#### Task brief
Output every line of the data exactly as it appears.
== == ==
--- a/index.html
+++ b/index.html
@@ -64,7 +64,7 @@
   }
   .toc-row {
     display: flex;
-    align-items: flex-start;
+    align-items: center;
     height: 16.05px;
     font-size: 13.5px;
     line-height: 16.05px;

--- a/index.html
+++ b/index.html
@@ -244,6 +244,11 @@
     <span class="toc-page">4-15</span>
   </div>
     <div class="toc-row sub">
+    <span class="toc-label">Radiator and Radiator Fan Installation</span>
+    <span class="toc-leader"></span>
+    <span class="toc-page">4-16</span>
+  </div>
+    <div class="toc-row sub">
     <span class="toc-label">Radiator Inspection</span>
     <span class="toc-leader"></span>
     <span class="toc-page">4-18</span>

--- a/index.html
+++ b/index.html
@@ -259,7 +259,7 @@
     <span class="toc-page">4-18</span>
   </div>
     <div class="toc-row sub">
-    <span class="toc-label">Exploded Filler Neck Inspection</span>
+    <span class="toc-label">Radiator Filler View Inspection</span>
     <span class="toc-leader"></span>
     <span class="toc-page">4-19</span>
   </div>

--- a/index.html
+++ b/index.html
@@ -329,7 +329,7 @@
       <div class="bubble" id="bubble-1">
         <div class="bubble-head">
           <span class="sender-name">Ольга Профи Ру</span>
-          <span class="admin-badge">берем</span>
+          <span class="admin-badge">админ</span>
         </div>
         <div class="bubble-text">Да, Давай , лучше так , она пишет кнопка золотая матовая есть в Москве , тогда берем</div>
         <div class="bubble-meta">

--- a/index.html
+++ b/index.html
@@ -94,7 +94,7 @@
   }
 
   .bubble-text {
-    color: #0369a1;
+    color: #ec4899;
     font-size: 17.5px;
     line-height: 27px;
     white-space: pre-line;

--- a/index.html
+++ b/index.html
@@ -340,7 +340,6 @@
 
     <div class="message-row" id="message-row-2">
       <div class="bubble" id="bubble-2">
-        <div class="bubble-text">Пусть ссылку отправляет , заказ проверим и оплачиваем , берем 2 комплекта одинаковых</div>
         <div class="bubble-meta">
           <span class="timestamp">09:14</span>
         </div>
== == ==
#### Written solution
--- a/index.html
+++ b/index.html
@@ -64,7 +64,7 @@
   }
   .toc-row {
     display: flex;
-    align-items: flex-start;
+    align-items: center;
     height: 16.05px;
     font-size: 13.5px;
     line-height: 16.05px;

--- a/index.html
+++ b/index.html
@@ -244,6 +244,11 @@
     <span class="toc-page">4-15</span>
   </div>
     <div class="toc-row sub">
+    <span class="toc-label">Radiator and Radiator Fan Installation</span>
+    <span class="toc-leader"></span>
+    <span class="toc-page">4-16</span>
+  </div>
+    <div class="toc-row sub">
     <span class="toc-label">Radiator Inspection</span>
     <span class="toc-leader"></span>
     <span class="toc-page">4-18</span>

--- a/index.html
+++ b/index.html
@@ -259,7 +259,7 @@
     <span class="toc-page">4-18</span>
   </div>
     <div class="toc-row sub">
-    <span class="toc-label">Exploded Filler Neck Inspection</span>
+    <span class="toc-label">Radiator Filler View Inspection</span>
     <span class="toc-leader"></span>
     <span class="toc-page">4-19</span>
   </div>

--- a/index.html
+++ b/index.html
@@ -329,7 +329,7 @@
       <div class="bubble" id="bubble-1">
         <div class="bubble-head">
           <span class="sender-name">Ольга Профи Ру</span>
-          <span class="admin-badge">берем</span>
+          <span class="admin-badge">админ</span>
         </div>
         <div class="bubble-text">Да, Давай , лучше так , она пишет кнопка золотая матовая есть в Москве , тогда берем</div>
         <div class="bubble-meta">

--- a/index.html
+++ b/index.html
@@ -94,7 +94,7 @@
   }
 
   .bubble-text {
-    color: #0369a1;
+    color: #ec4899;
     font-size: 17.5px;
     line-height: 27px;
     white-space: pre-line;

--- a/index.html
+++ b/index.html
@@ -340,7 +340,6 @@
 
     <div class="message-row" id="message-row-2">
       <div class="bubble" id="bubble-2">
-        <div class="bubble-text">Пусть ссылку отправляет , заказ проверим и оплачиваем , берем 2 комплекта одинаковых</div>
         <div class="bubble-meta">
           <span class="timestamp">09:14</span>
         </div>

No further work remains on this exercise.